WHAT NEEDS TO BE DONE »
Please set down every line of the records below exactly, without the pictures.

Source data
+++++

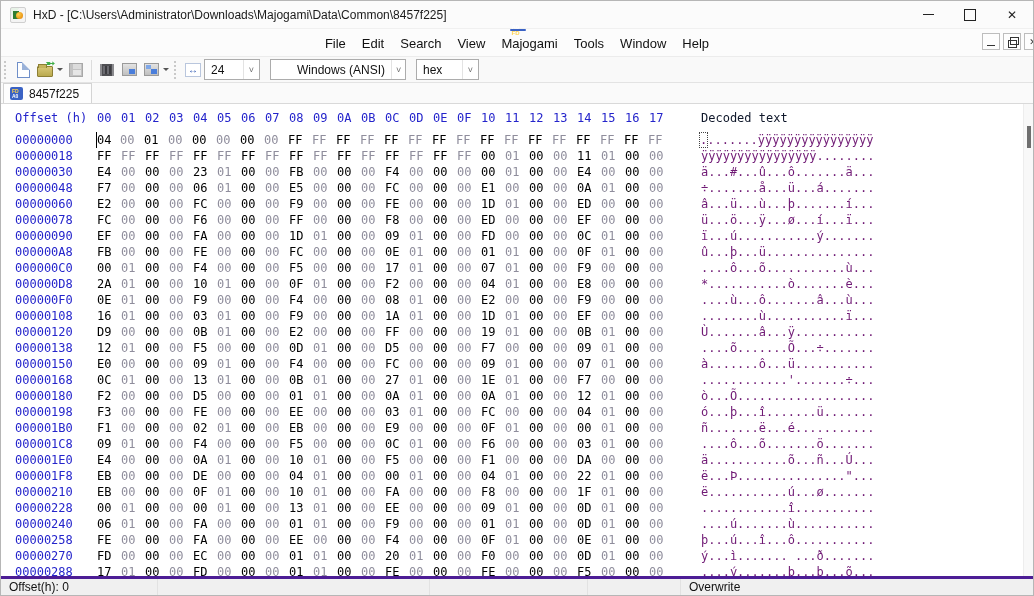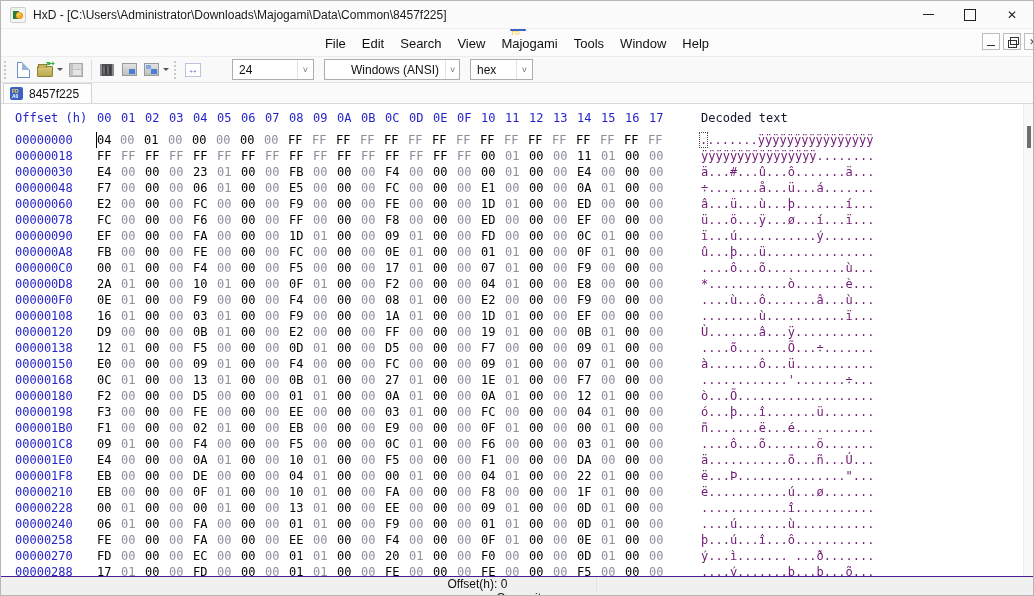--- a/index.html
+++ b/index.html
@@ -162,7 +162,7 @@
   <div class="tbtn">
       <div class="ico-width">↔</div>
     </div>
-  <div class="combo" style="width:82px;margin-left:28px;">
+  <div class="combo" style="width:56px;">
     <span class="val">24</span>
     <span class="chev">˅</span>
   </div>

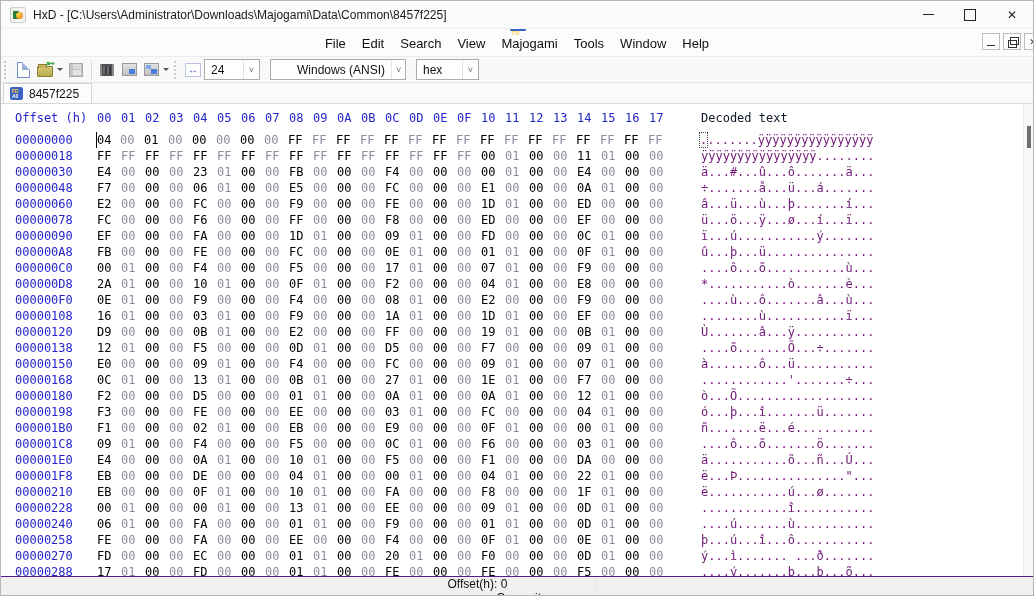--- a/index.html
+++ b/index.html
@@ -98,7 +98,7 @@
 
   
   .statusbar { position:absolute; left:0; bottom:0; width:1034px; height:19px; background:#f0f0f0;
-               border-top:1px solid #4c1d95; display:flex; align-items:center; font-size:12px; color:#111;flex-direction:column; }
+               border-top:3px solid #4c1d95; display:flex; align-items:center; font-size:12px; color:#111; }
   .sb-panel { height:100%; display:flex; align-items:center; padding-left:8px; border-right:1px solid #e2e2e2; }
   .sb-1 { width:157px; } .sb-2 { width:272px; } .sb-3 { width:158px; } .sb-4 { width:93px; }
   .sb-5 { flex:1; border-right:none; }

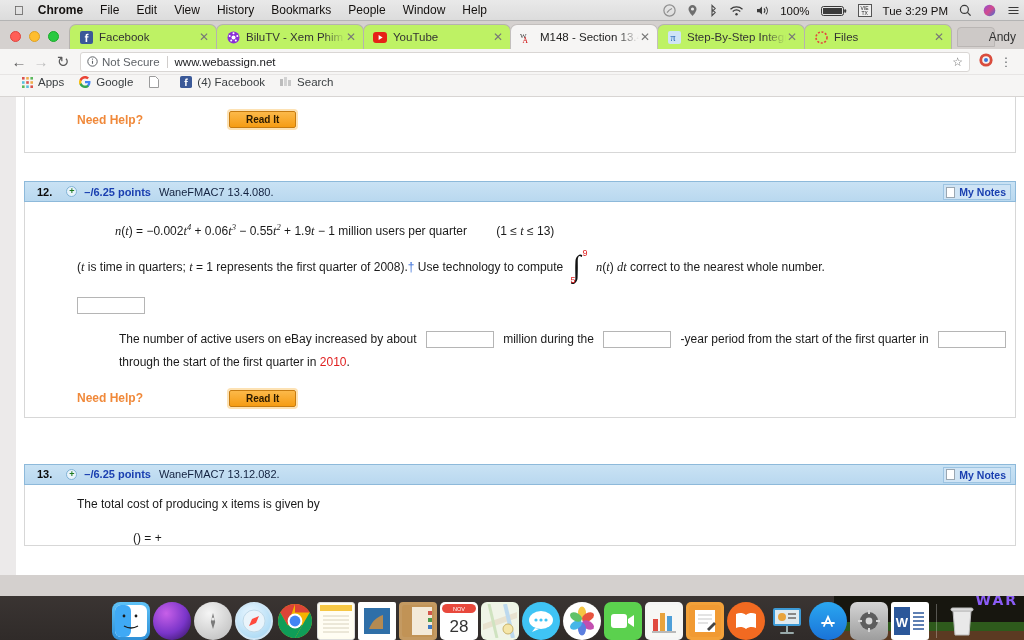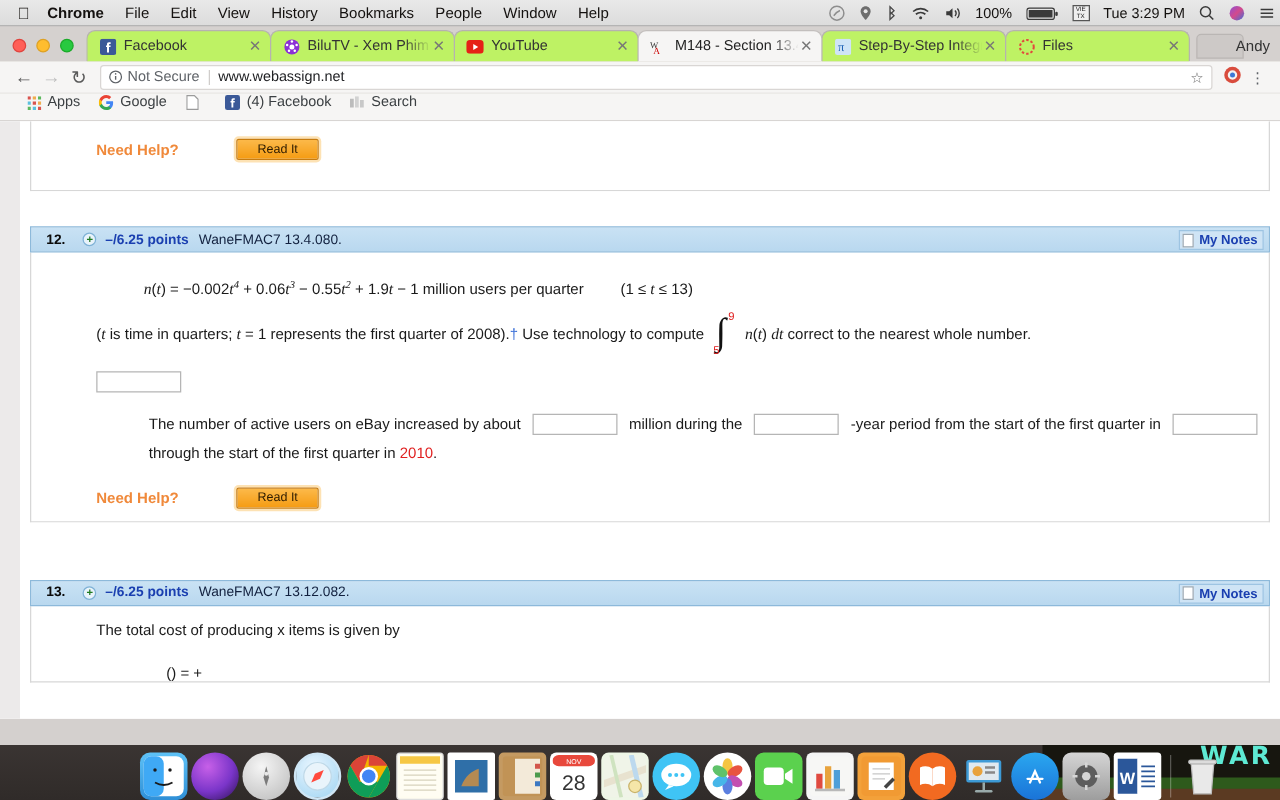--- a/index.html
+++ b/index.html
@@ -154,9 +154,10 @@
   .nh-label { color: #f0893a; font-weight: bold; font-size: 12px; margin-right: 10px; }
   .readit {
     background: linear-gradient(to bottom,#fcb94a 0%, #f59c13 100%);
-    border: 1px solid #c77c10; color: #2b1a00; font-weight: normal;
+    border: 1px solid #c77c10; color: #2b1a00; font-weight: bold;
     font-size: 10px; padding: 2px 16px; border-radius: 2px;
     box-shadow: 0 0 0 2px #fde2b4;
+    margin-left: 40px;
   }
 
   .sepgap { height: 22px; background: #fff; }

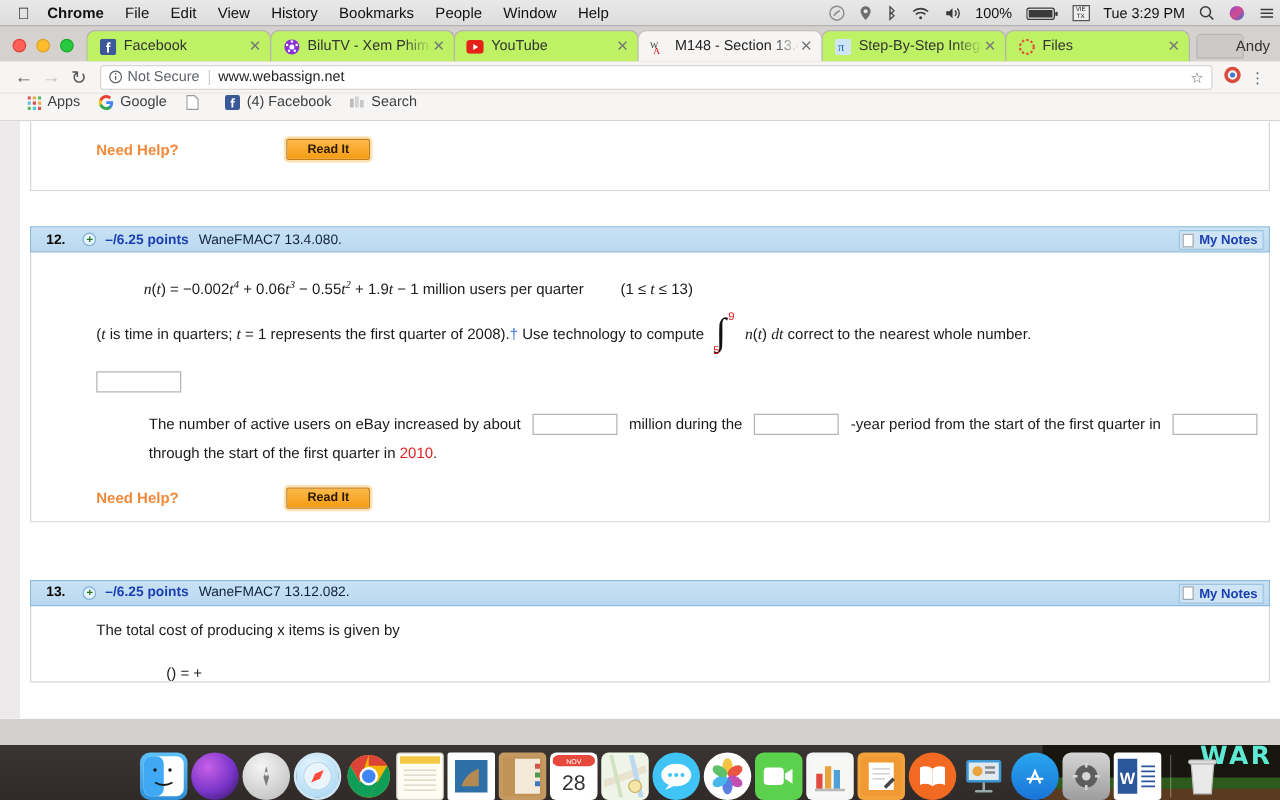--- a/index.html
+++ b/index.html
@@ -168,7 +168,7 @@
      overflow: hidden; }
   .desk-art { position: absolute; right: 0; bottom: 0; width: 190px; height: 46px;
      background: #17160f; }
-  .desk-art .txt { color: #5eead4; font-weight: bold; font-size: 20px;
+  .desk-art .txt { color: #8b5cf6; font-weight: bold; font-size: 14px;
      letter-spacing: 2px; position: absolute; top: -2px; right: 6px; font-family: "DejaVu Sans", sans-serif;}
   .desk-art .grass { position: absolute; bottom: 0; left: 0; right: 0; height: 18px;
      background: #2e5a1c; }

+++++

ANSWER TO THIS TASK »
--- a/index.html
+++ b/index.html
@@ -162,7 +162,7 @@
   <div class="tbtn">
       <div class="ico-width">↔</div>
     </div>
-  <div class="combo" style="width:82px;margin-left:28px;">
+  <div class="combo" style="width:56px;">
     <span class="val">24</span>
     <span class="chev">˅</span>
   </div>

--- a/index.html
+++ b/index.html
@@ -98,7 +98,7 @@
 
   
   .statusbar { position:absolute; left:0; bottom:0; width:1034px; height:19px; background:#f0f0f0;
-               border-top:1px solid #4c1d95; display:flex; align-items:center; font-size:12px; color:#111;flex-direction:column; }
+               border-top:3px solid #4c1d95; display:flex; align-items:center; font-size:12px; color:#111; }
   .sb-panel { height:100%; display:flex; align-items:center; padding-left:8px; border-right:1px solid #e2e2e2; }
   .sb-1 { width:157px; } .sb-2 { width:272px; } .sb-3 { width:158px; } .sb-4 { width:93px; }
   .sb-5 { flex:1; border-right:none; }

--- a/index.html
+++ b/index.html
@@ -154,9 +154,10 @@
   .nh-label { color: #f0893a; font-weight: bold; font-size: 12px; margin-right: 10px; }
   .readit {
     background: linear-gradient(to bottom,#fcb94a 0%, #f59c13 100%);
-    border: 1px solid #c77c10; color: #2b1a00; font-weight: normal;
+    border: 1px solid #c77c10; color: #2b1a00; font-weight: bold;
     font-size: 10px; padding: 2px 16px; border-radius: 2px;
     box-shadow: 0 0 0 2px #fde2b4;
+    margin-left: 40px;
   }
 
   .sepgap { height: 22px; background: #fff; }

--- a/index.html
+++ b/index.html
@@ -168,7 +168,7 @@
      overflow: hidden; }
   .desk-art { position: absolute; right: 0; bottom: 0; width: 190px; height: 46px;
      background: #17160f; }
-  .desk-art .txt { color: #5eead4; font-weight: bold; font-size: 20px;
+  .desk-art .txt { color: #8b5cf6; font-weight: bold; font-size: 14px;
      letter-spacing: 2px; position: absolute; top: -2px; right: 6px; font-family: "DejaVu Sans", sans-serif;}
   .desk-art .grass { position: absolute; bottom: 0; left: 0; right: 0; height: 18px;
      background: #2e5a1c; }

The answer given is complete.